PROBLEM DETAILS —
Please return each of the entries exactly, minus their pictures.

(Before and after images)
-------------------------
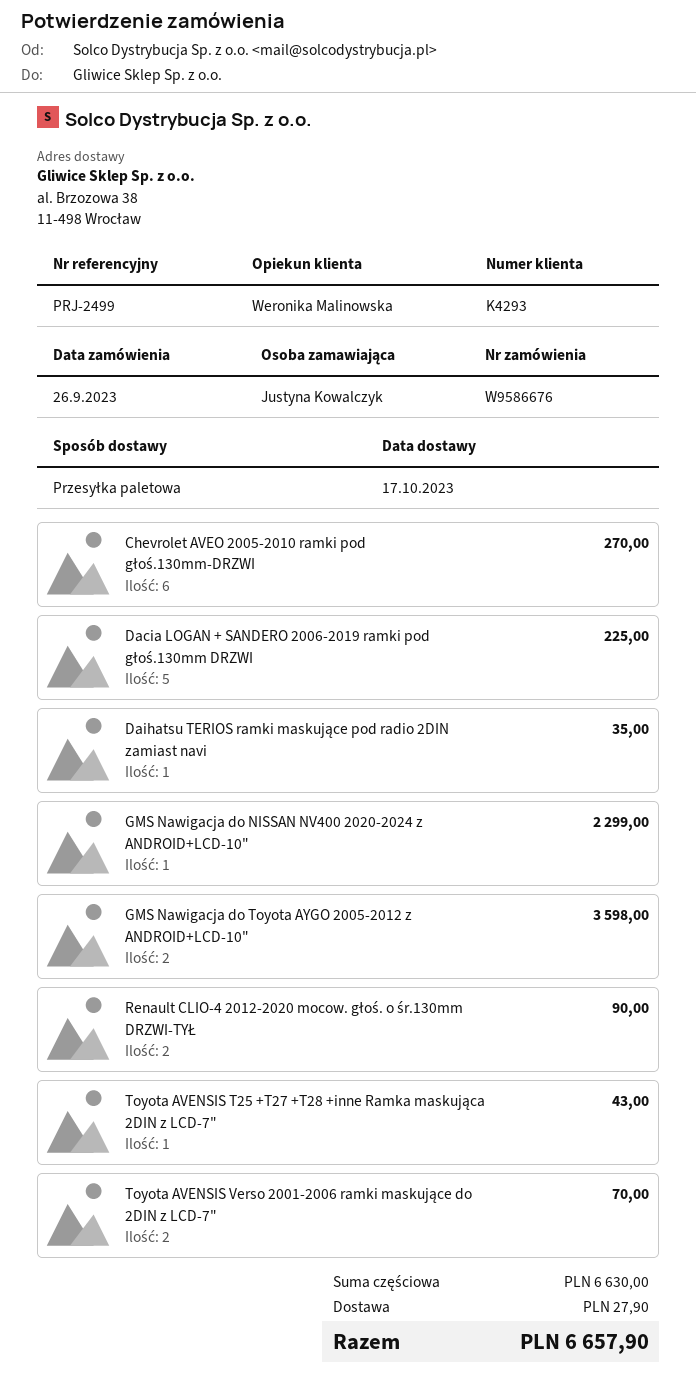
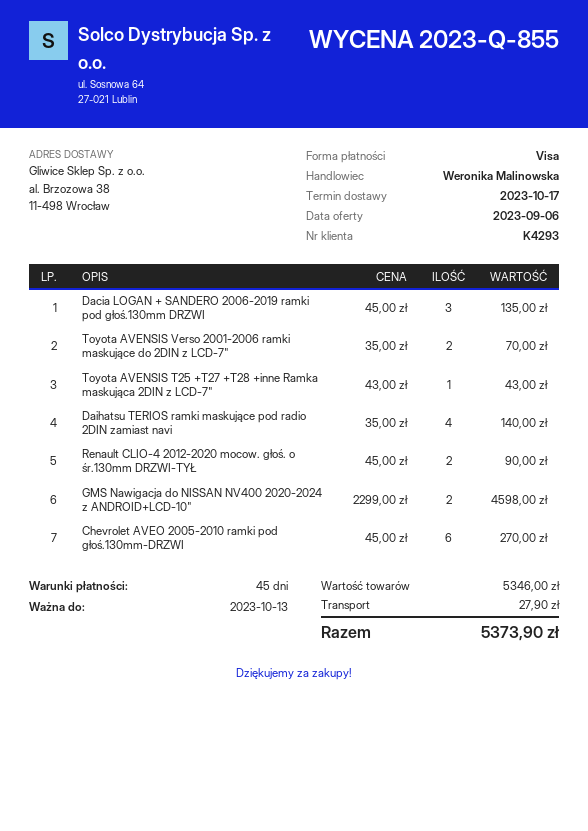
Dacia LOGAN + SANDERO 2006-2019 ramki pod głoś.130mm DRZWI: 5 for 225.00 -> 3 for 135.00
Daihatsu TERIOS ramki maskujące pod radio 2DIN zamiast navi: 1 for 35.00 -> 4 for 140.00
GMS Nawigacja do NISSAN NV400 2020-2024 z ANDROID+LCD-10": 1 for 2299.00 -> 2 for 4598.00
GMS Nawigacja do Toyota AYGO 2005-2012 z ANDROID+LCD-10": 2 for 3598.00 -> none
subtotal: 6630.00 -> 5346.00
total: 6657.90 -> 5373.90

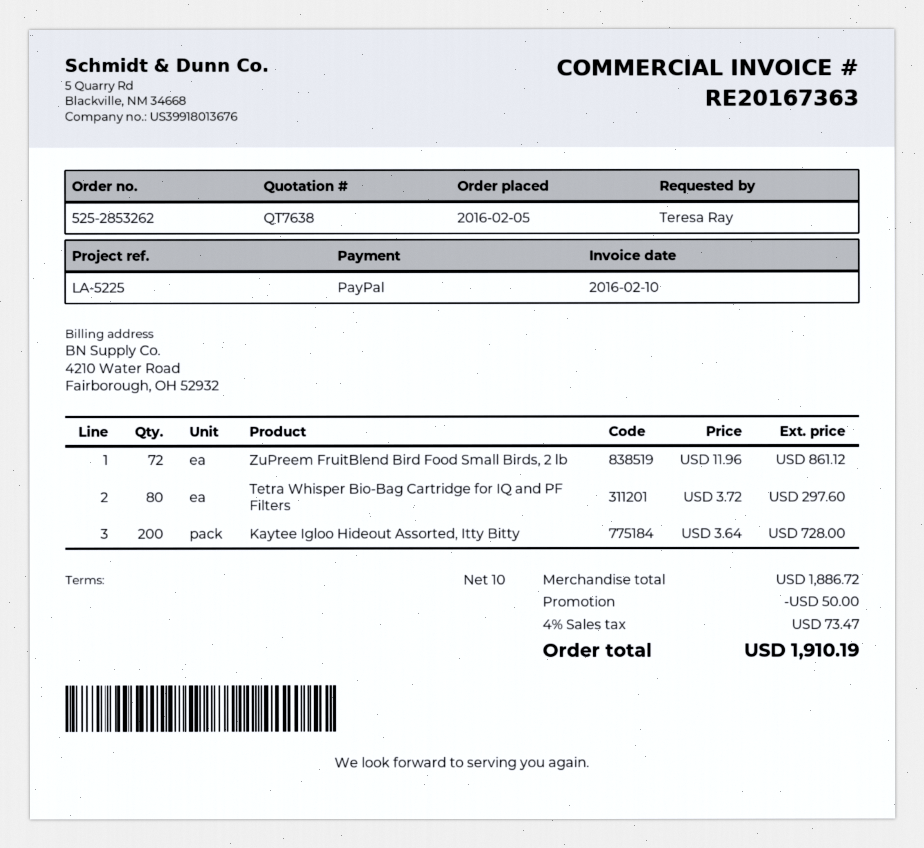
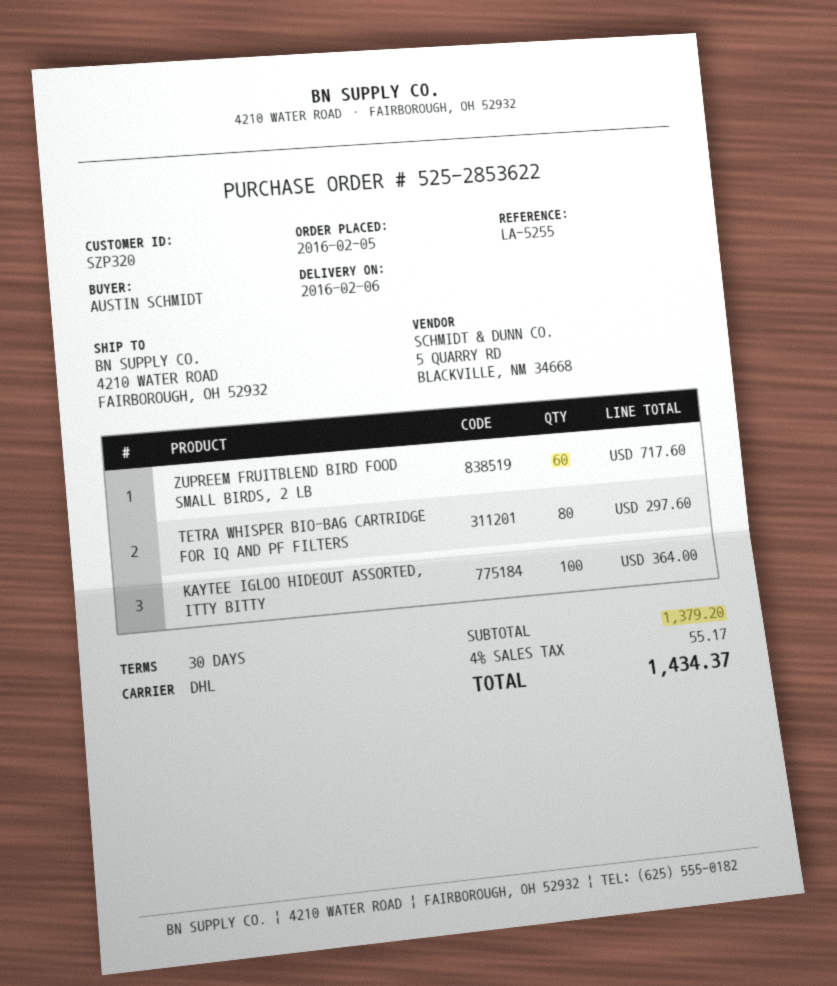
order number: 525-2853262 -> 525-2853622
payment terms: 10 days -> 30 days
reference: LA-5225 -> LA-5255
ordered by: Teresa Ray -> AUSTIN SCHMIDT
ZuPreem FruitBlend Bird Food Small Birds, 2 lb: 72 for 861.12 -> 60 for 717.60
Kaytee Igloo Hideout Assorted, Itty Bitty: 200 for 728.00 -> 100 for 364.00
subtotal: 1886.72 -> 1379.20
discount: 50.00 -> none
tax: 4% = 73.47 -> 4% = 55.17
total: 1910.19 -> 1434.37

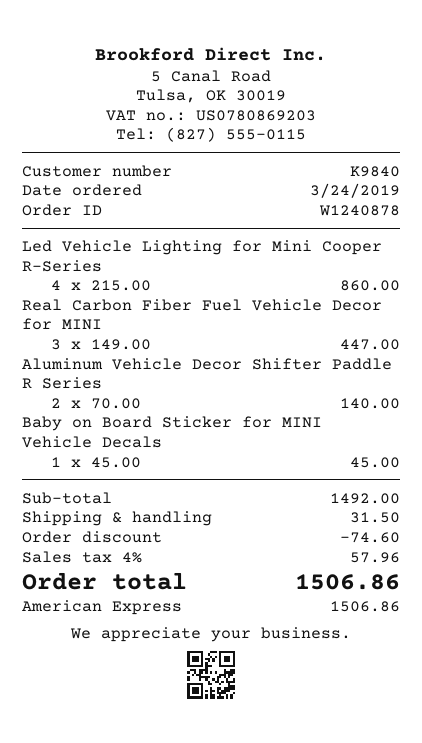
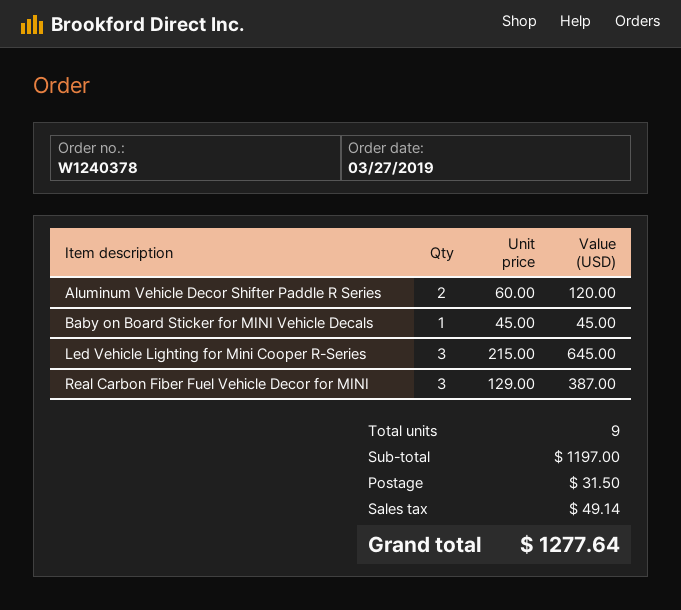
order number: W1240878 -> W1240378
order date: 2019-03-24 -> 2019-03-27
Led Vehicle Lighting for Mini Cooper R-Series: 4 x 215.00 = 860.00 -> 3 x 215.00 = 645.00
Real Carbon Fiber Fuel Vehicle Decor for MINI: 3 x 149.00 = 447.00 -> 3 x 129.00 = 387.00
Aluminum Vehicle Decor Shifter Paddle R Series: 2 x 70.00 = 140.00 -> 2 x 60.00 = 120.00
subtotal: 1492.00 -> 1197.00
discount: 74.60 -> none
tax: 57.96 -> 49.14
total: 1506.86 -> 1277.64

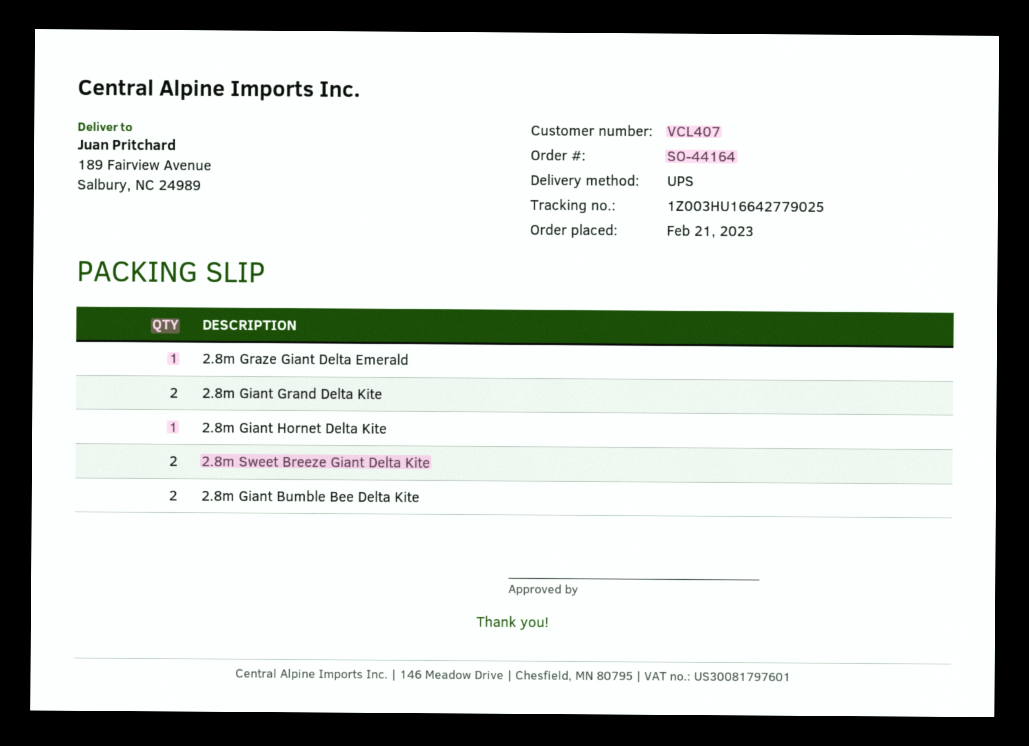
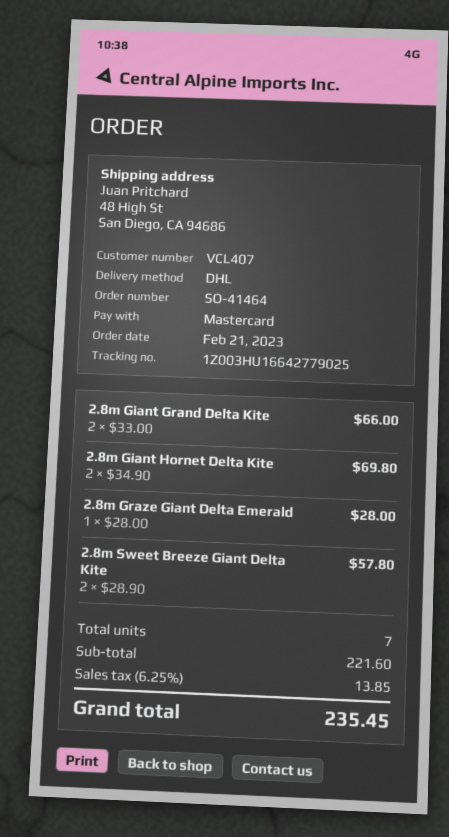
order number: SO-44164 -> SO-41464
shipping method: UPS -> DHL
ship to: 189 Fairview Avenue, Salbury, NC 24989 -> 48 High St, San Diego, CA 94686
2.8m Giant Hornet Delta Kite: 1 -> 2
2.8m Giant Bumble Bee Delta Kite: 2 -> none

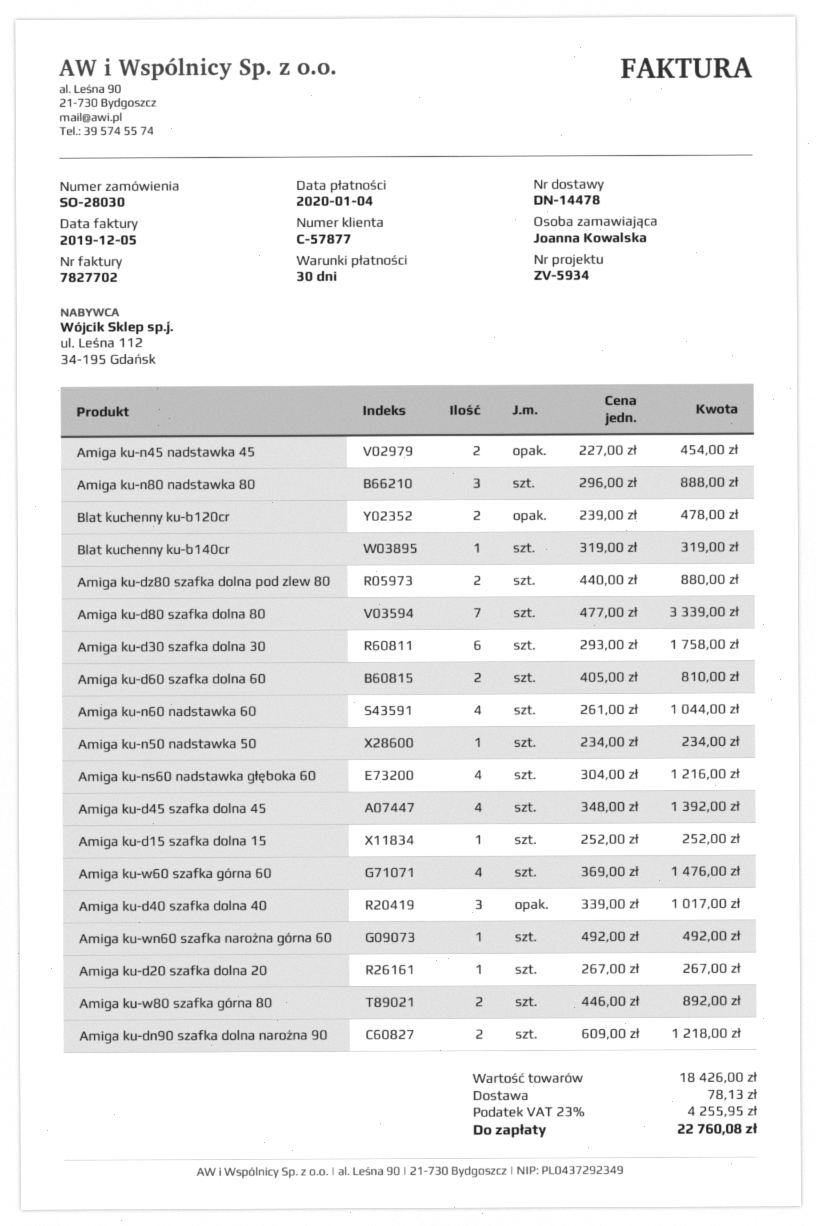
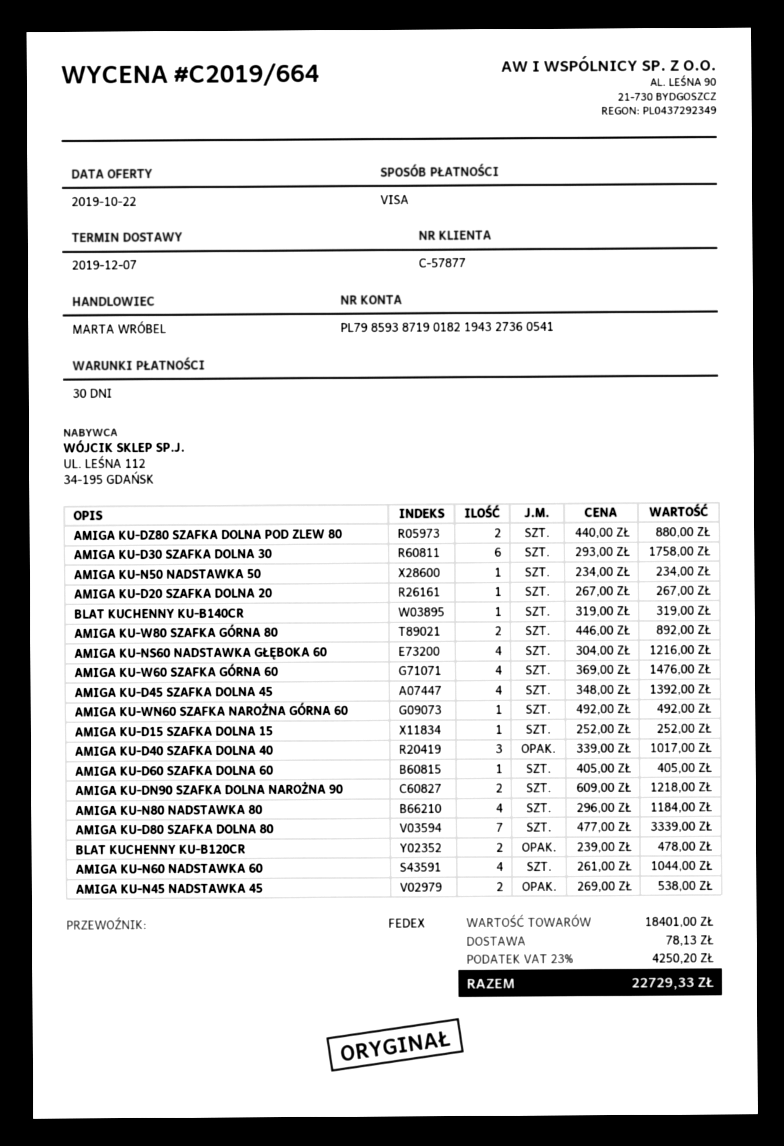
Amiga ku-n45 nadstawka 45: 2 x 227.00 = 454.00 -> 2 x 269.00 = 538.00
Amiga ku-n80 nadstawka 80: 3 x 296.00 = 888.00 -> 4 x 296.00 = 1184.00
Amiga ku-d60 szafka dolna 60: 2 x 405.00 = 810.00 -> 1 x 405.00 = 405.00
subtotal: 18426.00 -> 18401.00
tax: 23% = 4255.95 -> 23% = 4250.20
total: 22760.08 -> 22729.33

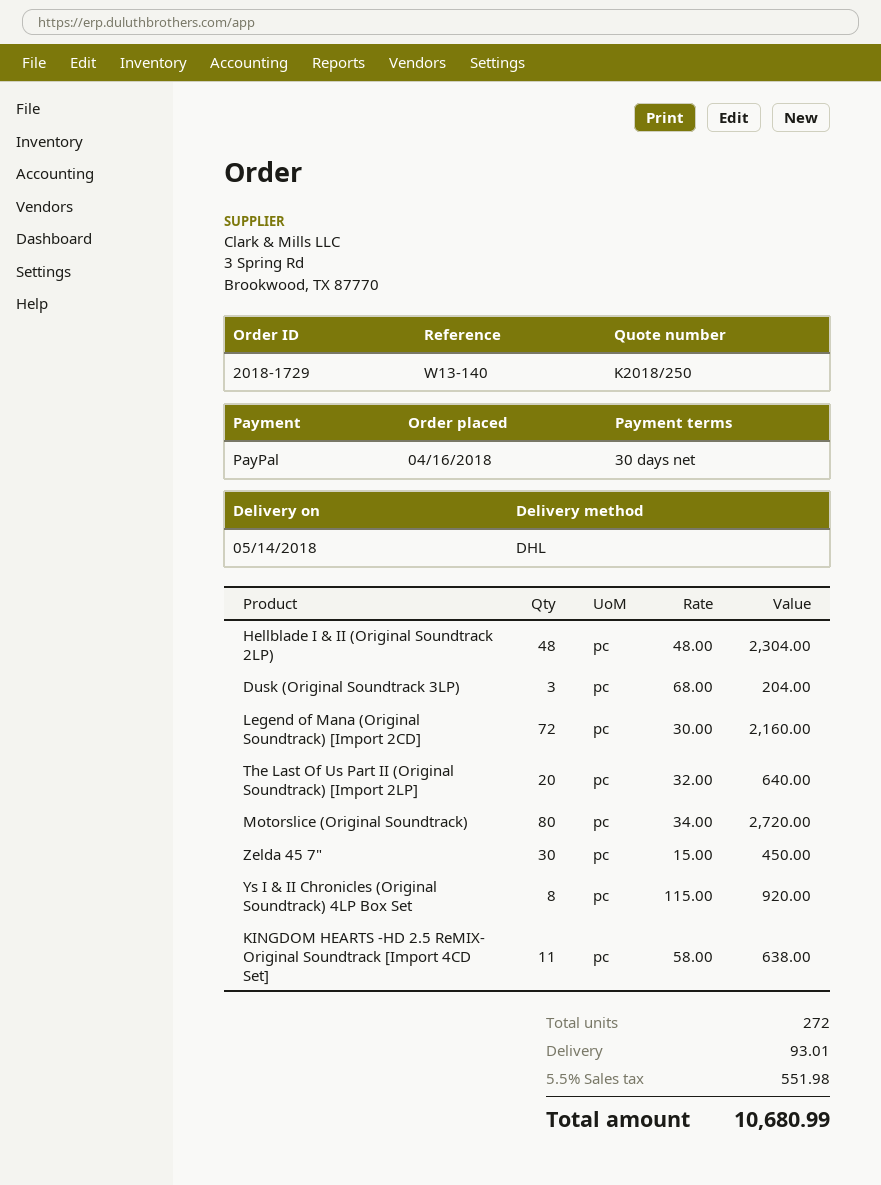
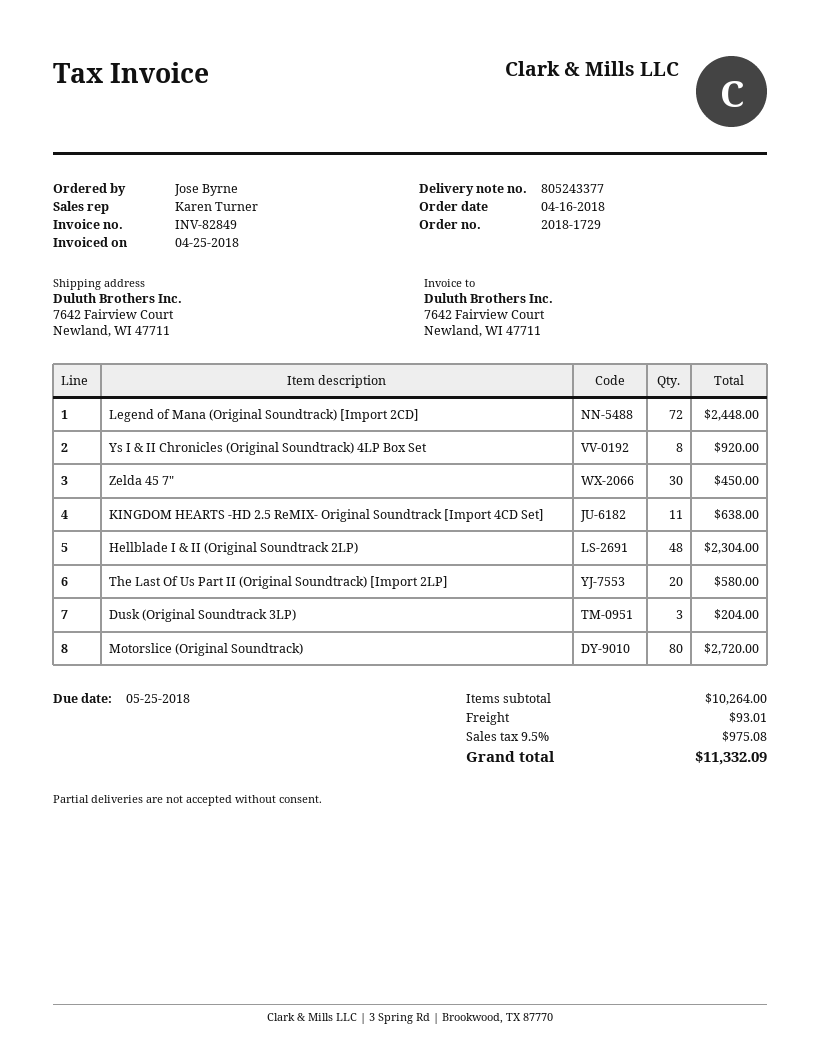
Legend of Mana (Original Soundtrack) [Import 2CD]: 72 for 2160.00 -> 72 for 2448.00
The Last Of Us Part II (Original Soundtrack) [Import 2LP]: 20 for 640.00 -> 20 for 580.00
tax: 5.5% = 551.98 -> 9.5% = 975.08
total: 10680.99 -> 11332.09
-------------------------
SOLUTION TO THIS PROBLEM —
Dacia LOGAN + SANDERO 2006-2019 ramki pod głoś.130mm DRZWI: 5 for 225.00 -> 3 for 135.00
Daihatsu TERIOS ramki maskujące pod radio 2DIN zamiast navi: 1 for 35.00 -> 4 for 140.00
GMS Nawigacja do NISSAN NV400 2020-2024 z ANDROID+LCD-10": 1 for 2299.00 -> 2 for 4598.00
GMS Nawigacja do Toyota AYGO 2005-2012 z ANDROID+LCD-10": 2 for 3598.00 -> none
subtotal: 6630.00 -> 5346.00
total: 6657.90 -> 5373.90

order number: 525-2853262 -> 525-2853622
payment terms: 10 days -> 30 days
reference: LA-5225 -> LA-5255
ordered by: Teresa Ray -> AUSTIN SCHMIDT
ZuPreem FruitBlend Bird Food Small Birds, 2 lb: 72 for 861.12 -> 60 for 717.60
Kaytee Igloo Hideout Assorted, Itty Bitty: 200 for 728.00 -> 100 for 364.00
subtotal: 1886.72 -> 1379.20
discount: 50.00 -> none
tax: 4% = 73.47 -> 4% = 55.17
total: 1910.19 -> 1434.37

order number: W1240878 -> W1240378
order date: 2019-03-24 -> 2019-03-27
Led Vehicle Lighting for Mini Cooper R-Series: 4 x 215.00 = 860.00 -> 3 x 215.00 = 645.00
Real Carbon Fiber Fuel Vehicle Decor for MINI: 3 x 149.00 = 447.00 -> 3 x 129.00 = 387.00
Aluminum Vehicle Decor Shifter Paddle R Series: 2 x 70.00 = 140.00 -> 2 x 60.00 = 120.00
subtotal: 1492.00 -> 1197.00
discount: 74.60 -> none
tax: 57.96 -> 49.14
total: 1506.86 -> 1277.64

order number: SO-44164 -> SO-41464
shipping method: UPS -> DHL
ship to: 189 Fairview Avenue, Salbury, NC 24989 -> 48 High St, San Diego, CA 94686
2.8m Giant Hornet Delta Kite: 1 -> 2
2.8m Giant Bumble Bee Delta Kite: 2 -> none

Amiga ku-n45 nadstawka 45: 2 x 227.00 = 454.00 -> 2 x 269.00 = 538.00
Amiga ku-n80 nadstawka 80: 3 x 296.00 = 888.00 -> 4 x 296.00 = 1184.00
Amiga ku-d60 szafka dolna 60: 2 x 405.00 = 810.00 -> 1 x 405.00 = 405.00
subtotal: 18426.00 -> 18401.00
tax: 23% = 4255.95 -> 23% = 4250.20
total: 22760.08 -> 22729.33

Legend of Mana (Original Soundtrack) [Import 2CD]: 72 for 2160.00 -> 72 for 2448.00
The Last Of Us Part II (Original Soundtrack) [Import 2LP]: 20 for 640.00 -> 20 for 580.00
tax: 5.5% = 551.98 -> 9.5% = 975.08
total: 10680.99 -> 11332.09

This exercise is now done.